■ **DATA SECTION**
+---+

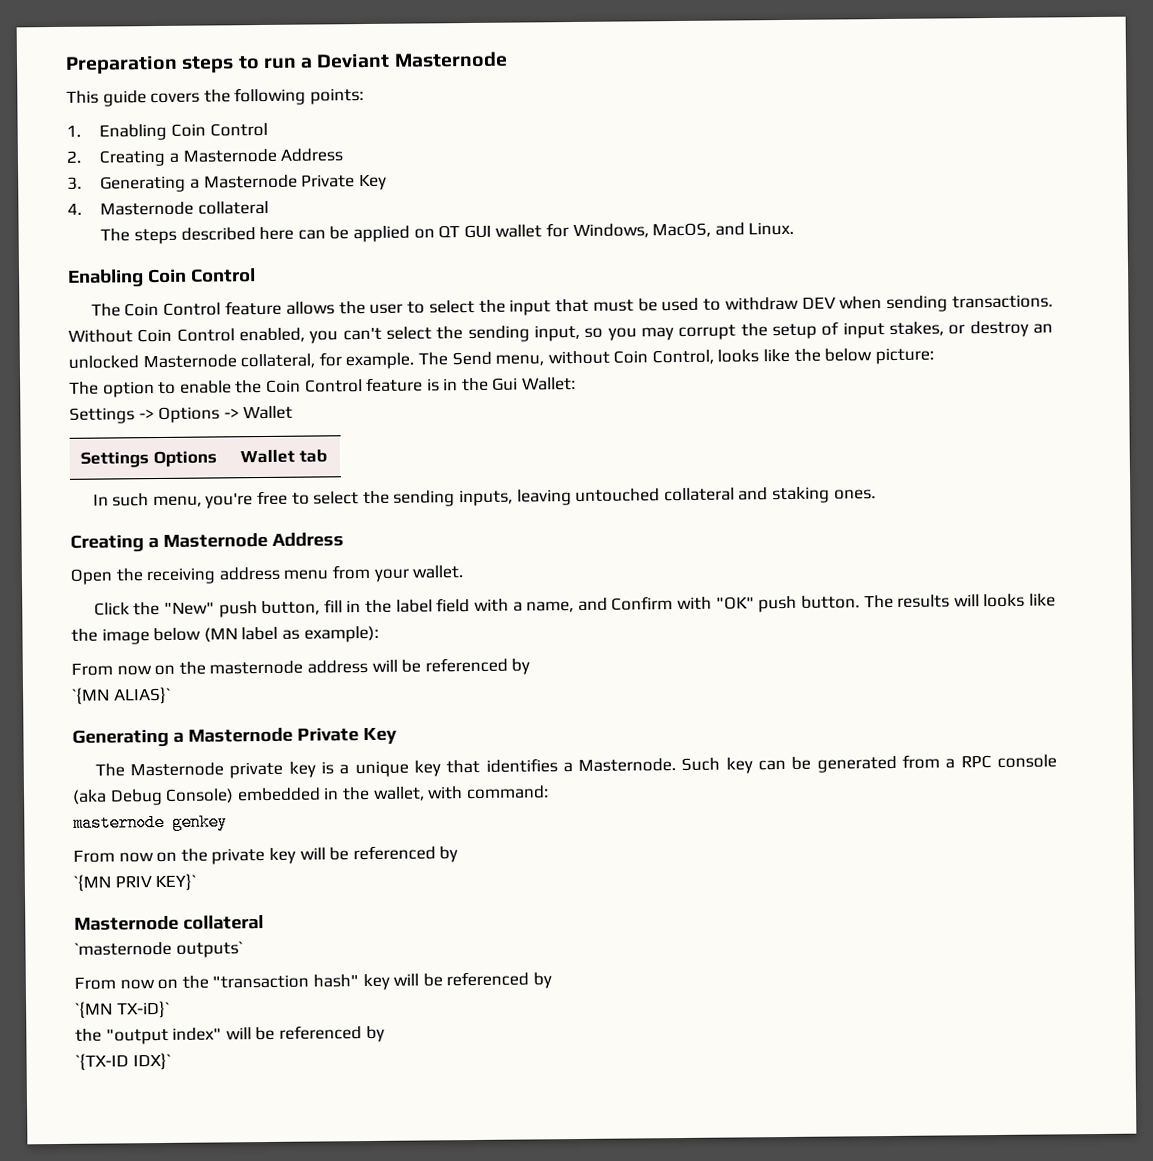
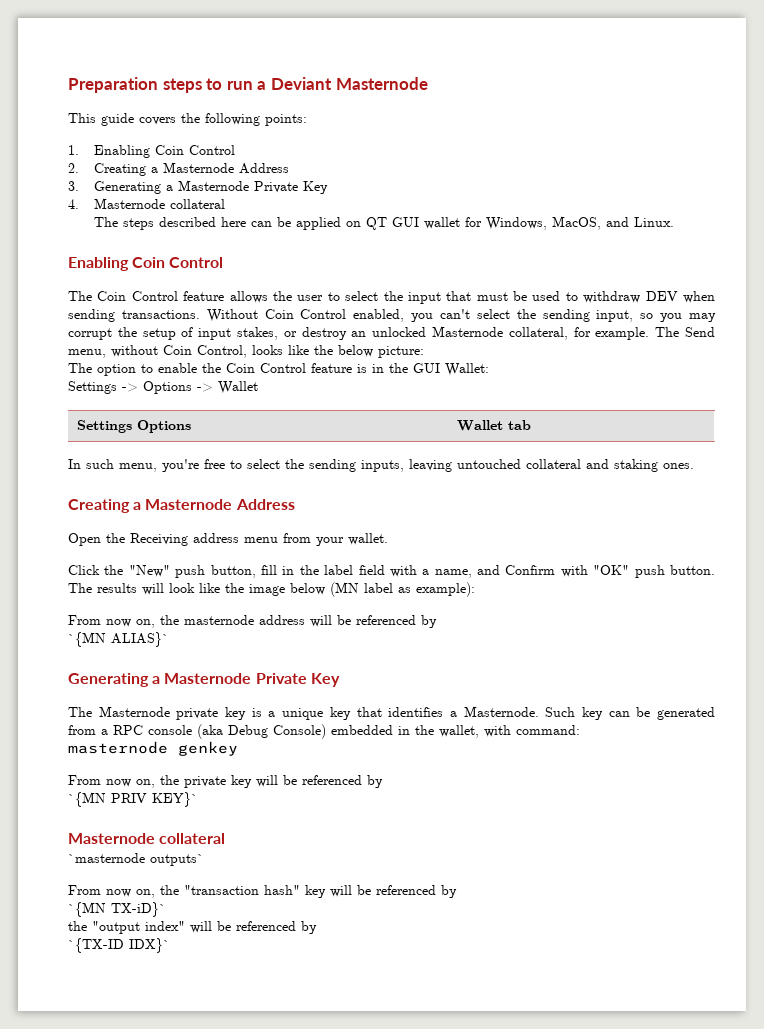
- The option to enable the Coin Control feature is in the Gui Wallet:
+ The option to enable the Coin Control feature is in the GUI Wallet:
- Open the receiving address menu from your wallet.
+ Open the Receiving address menu from your wallet.
- The results will looks like the image below (MN label as example):
+ The results will look like the image below (MN label as example):
- From now on the masternode address will be referenced by
+ From now on, the masternode address will be referenced by
- From now on the private key will be referenced by
+ From now on, the private key will be referenced by
- From now on the "transaction hash" key will be referenced by
+ From now on, the "transaction hash" key will be referenced by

+---+

■ **WHAT IS NEEDED**
Whenever a line of the data includes "example", copy that line.

■ **ANSWER FOR THIS EXERCISE**
- The results will looks like the image below (MN label as example):
+ The results will look like the image below (MN label as example):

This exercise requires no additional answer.